What is required
State the number of lines in the records beneath that hold the word "font", and add nothing.

Data shown

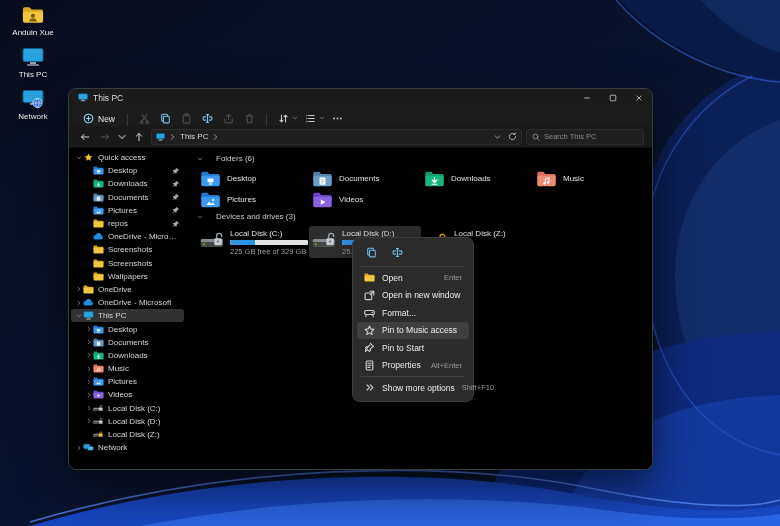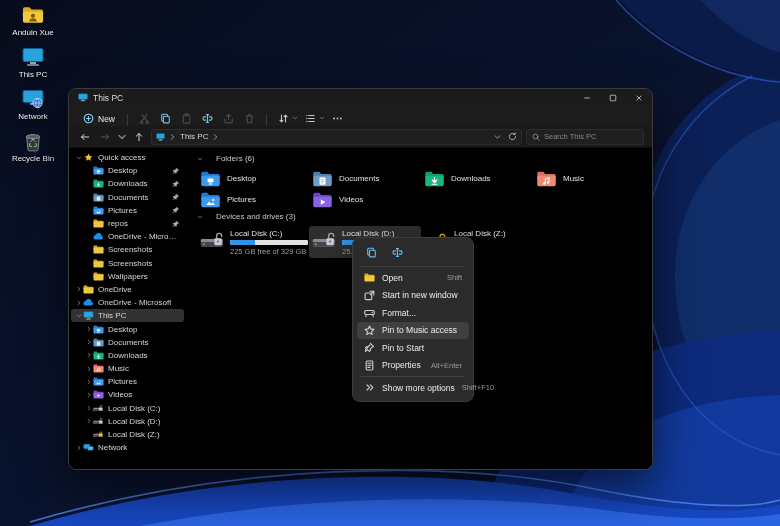--- a/index.html
+++ b/index.html
@@ -164,16 +164,6 @@
           </svg>
         </span>
         <div class="dlabel">Network</div>
-      </div>
-      <div class="deskicon">
-        <span class="ic dic">
-          <svg viewBox="0 0 20 21" xmlns="http://www.w3.org/2000/svg">
-            <path d="M4 6.5 h12 l-1.2 12 a1.6 1.6 0 0 1 -1.6 1.4 h-6.4 a1.6 1.6 0 0 1 -1.6 -1.4 Z" fill="#34393e" stroke="#9aa4ac" stroke-width="0.8"></path>
-            <ellipse cx="10" cy="6.3" rx="6.3" ry="1.9" fill="#565d64" stroke="#9aa4ac" stroke-width="0.8"></ellipse>
-            <path d="M8 11 l2-2.4 2 2.4 M12.6 12.4 l1 2.8 -2.8 0.9 M7.4 12.4 l-1 2.8 2.8 0.9" stroke="#86e086" stroke-width="0.9" fill="none"></path>
-          </svg>
-        </span>
-        <div class="dlabel">Recycle Bin</div>
       </div>
     </div>
 

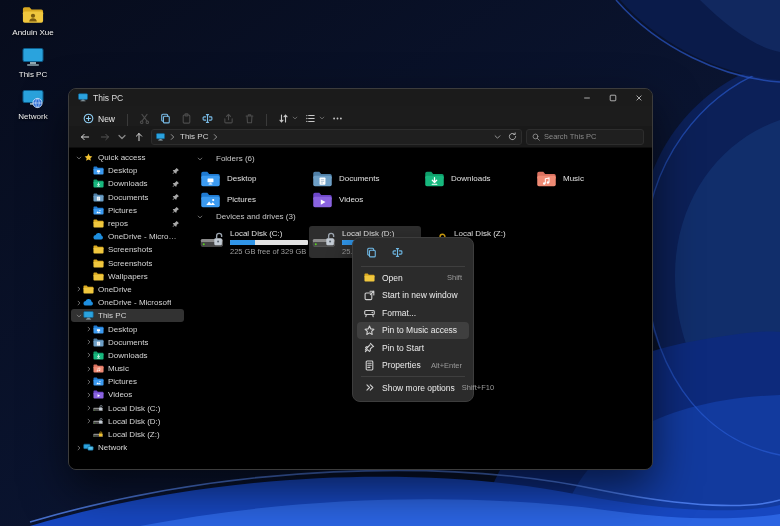--- a/index.html
+++ b/index.html
@@ -855,7 +855,7 @@
             </svg>
           </span>
           <span class="mlabel">Open</span>
-          <span class="mshort">Shift</span>
+          <span class="mshort">Enter</span>
         </div>
         <div class="ctxitem">
           <span class="ic mic">

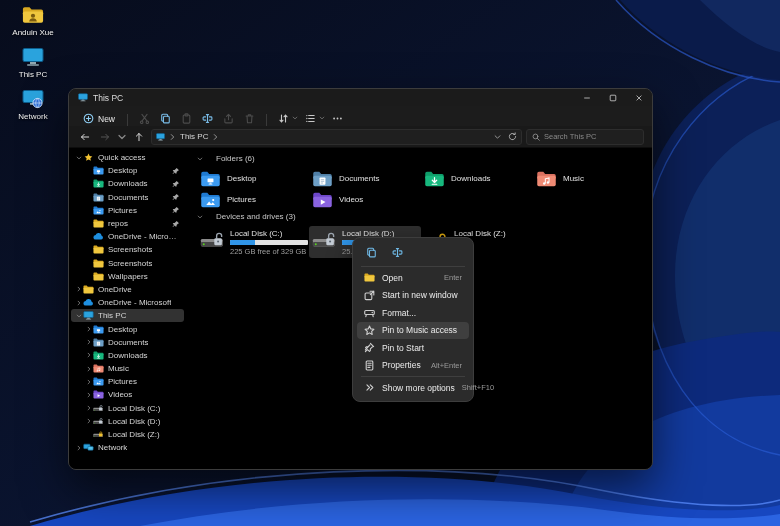--- a/index.html
+++ b/index.html
@@ -864,7 +864,7 @@
               <path d="M6.6 1.3 h4.1 v4.1 M10.7 1.3 L6.9 5.1" stroke="currentColor" stroke-width="1.2" fill="none" stroke-linecap="round" stroke-linejoin="round"></path>
             </svg>
           </span>
-          <span class="mlabel">Start in new window</span>
+          <span class="mlabel">Open in new window</span>
         </div>
         <div class="ctxitem">
           <span class="ic mic">

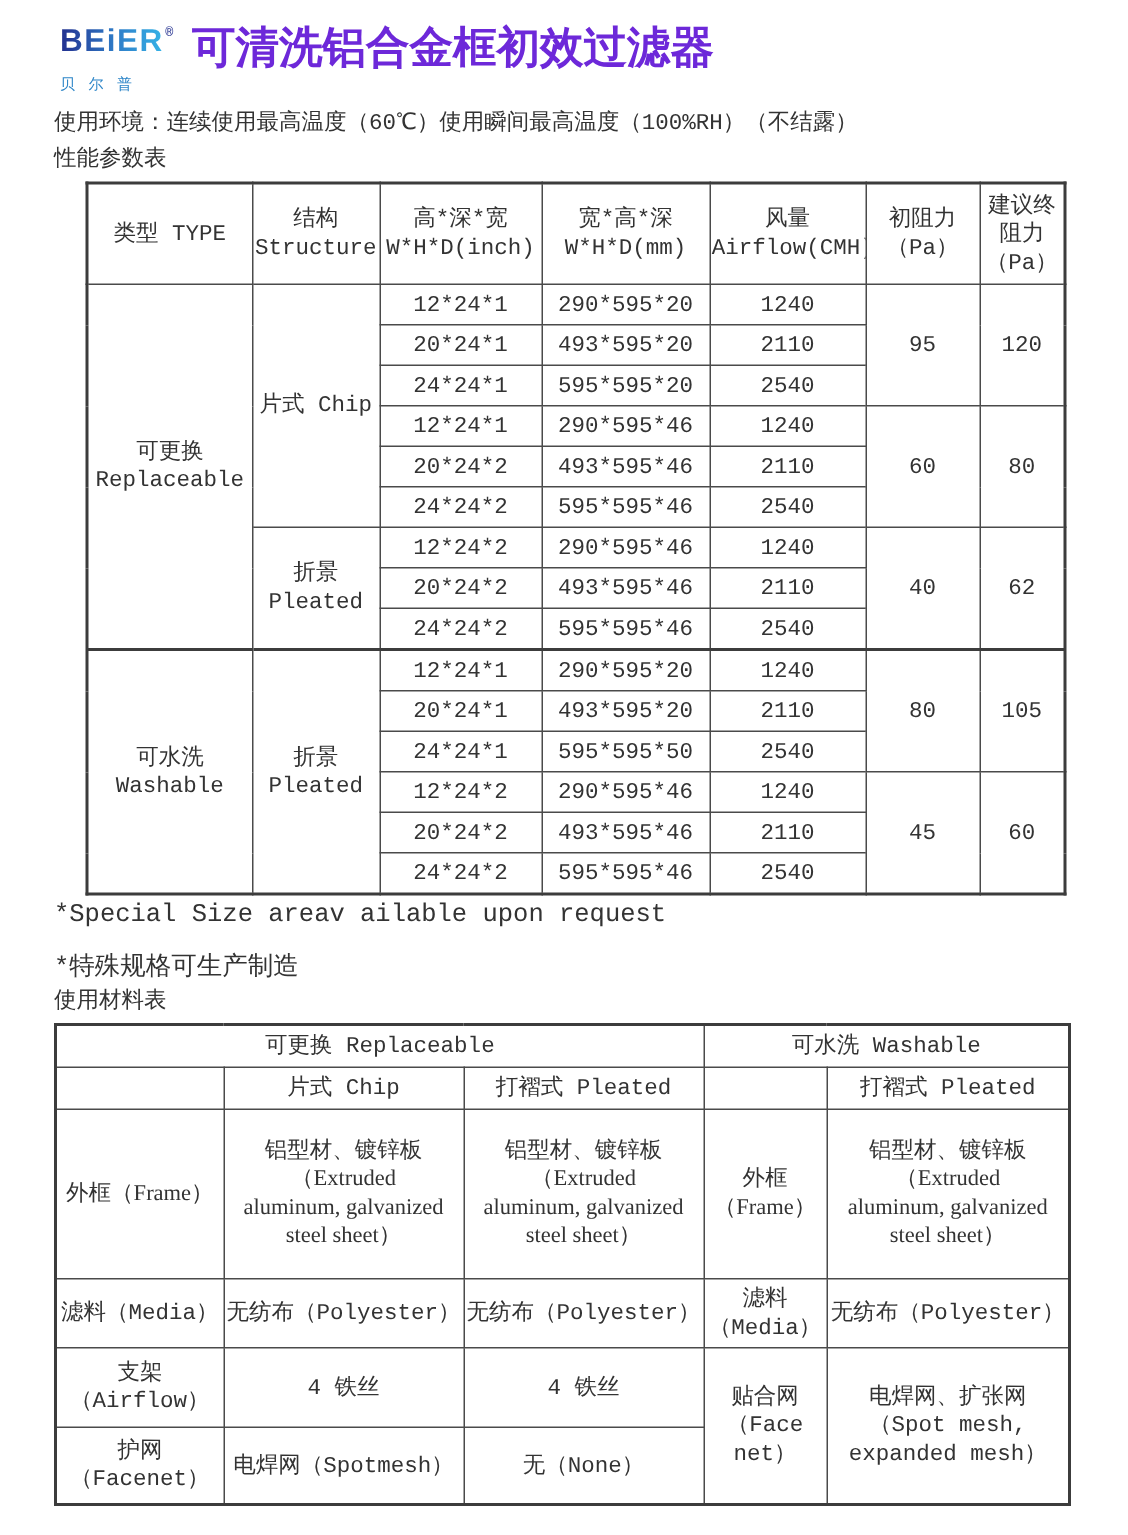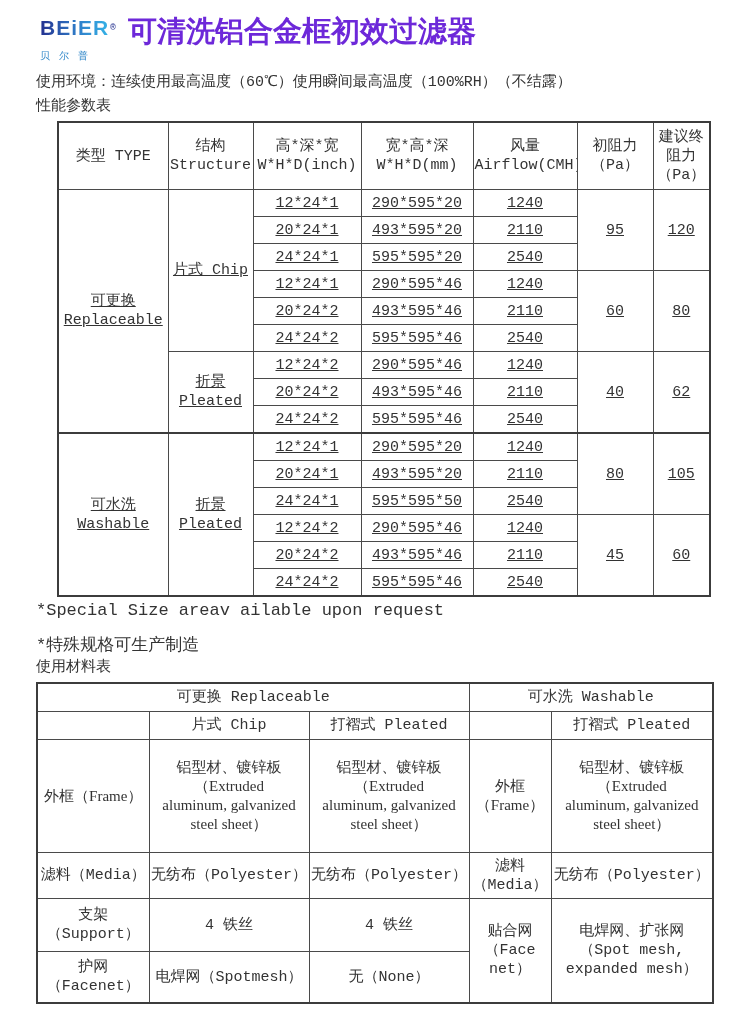--- a/index.html
+++ b/index.html
@@ -16,7 +16,7 @@
   
   .hdr{display:flex;align-items:flex-start;margin-left:4px;}
   .logo{display:flex;flex-direction:column;width:86px;flex:0 0 auto;margin-top:4px;}
-  .logo-top{display:flex;align-items:center;}
+  .logo-top{display:flex;align-items:flex-start;}
   .logo-text{
     font-family:"Liberation Sans","DejaVu Sans",sans-serif;
     font-weight:bold;font-size:21px;line-height:20px;letter-spacing:1px;

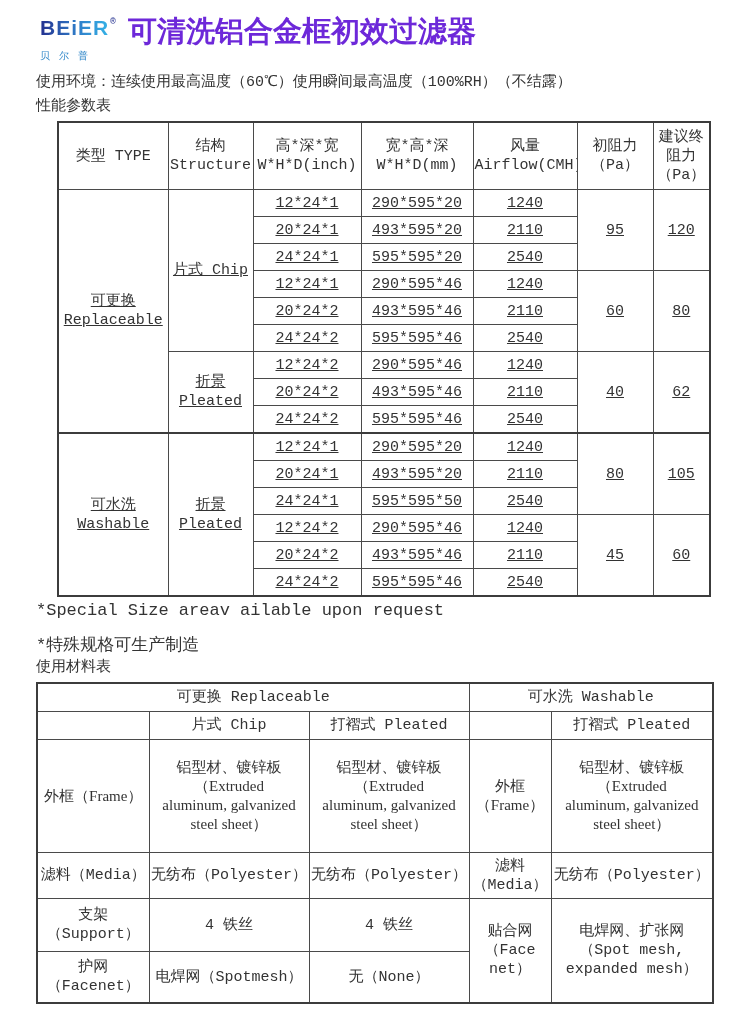--- a/index.html
+++ b/index.html
@@ -48,7 +48,7 @@
   }
   .perf{width:652px;margin-left:21px;border:2px solid #3c3c3c;}
   .perf tr.head th{height:64px;}
-  .perf tr.data td{height:24px;text-decoration:underline;}
+  .perf tr.data td{height:24px;}
   .perf tr.sec td{border-top:2px solid #3c3c3c;}
   .mat{width:676px;margin-left:0;border:2px solid #3c3c3c;margin-top:1px;}
   .mat .r1 td{height:25px;}

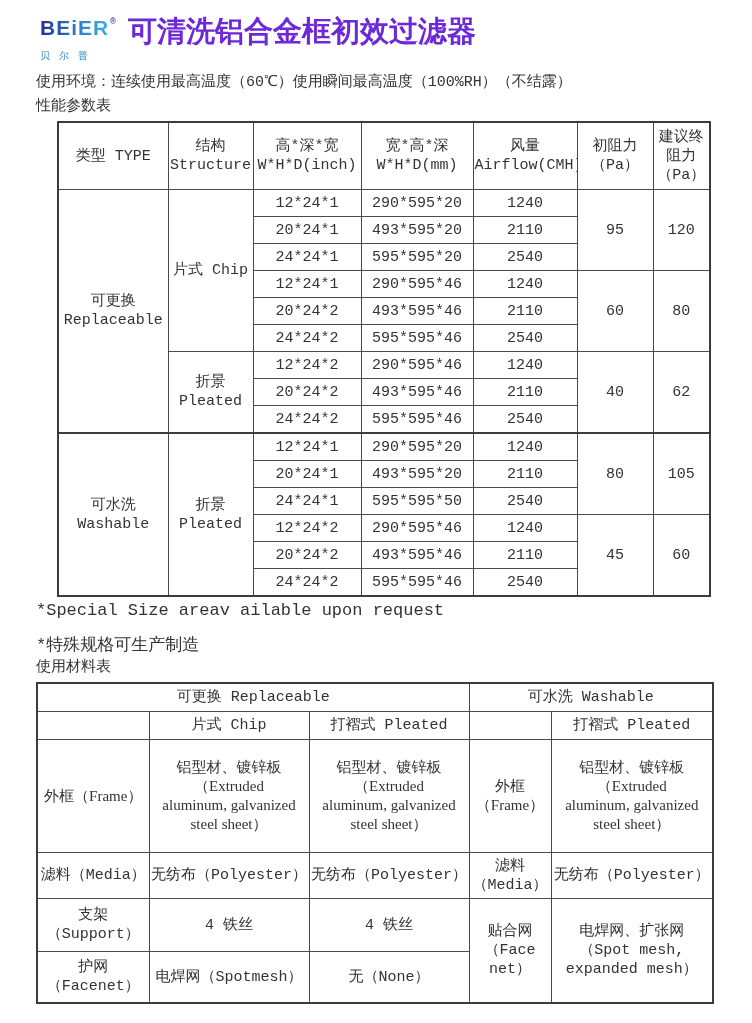--- a/index.html
+++ b/index.html
@@ -252,7 +252,7 @@
     </tr>
     <tr class="r5">
       <td>支架
-（Support）</td>
+（Airflow）</td>
       <td>4 铁丝</td>
       <td>4 铁丝</td>
       <td rowspan="2">贴合网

Response to this exercise
2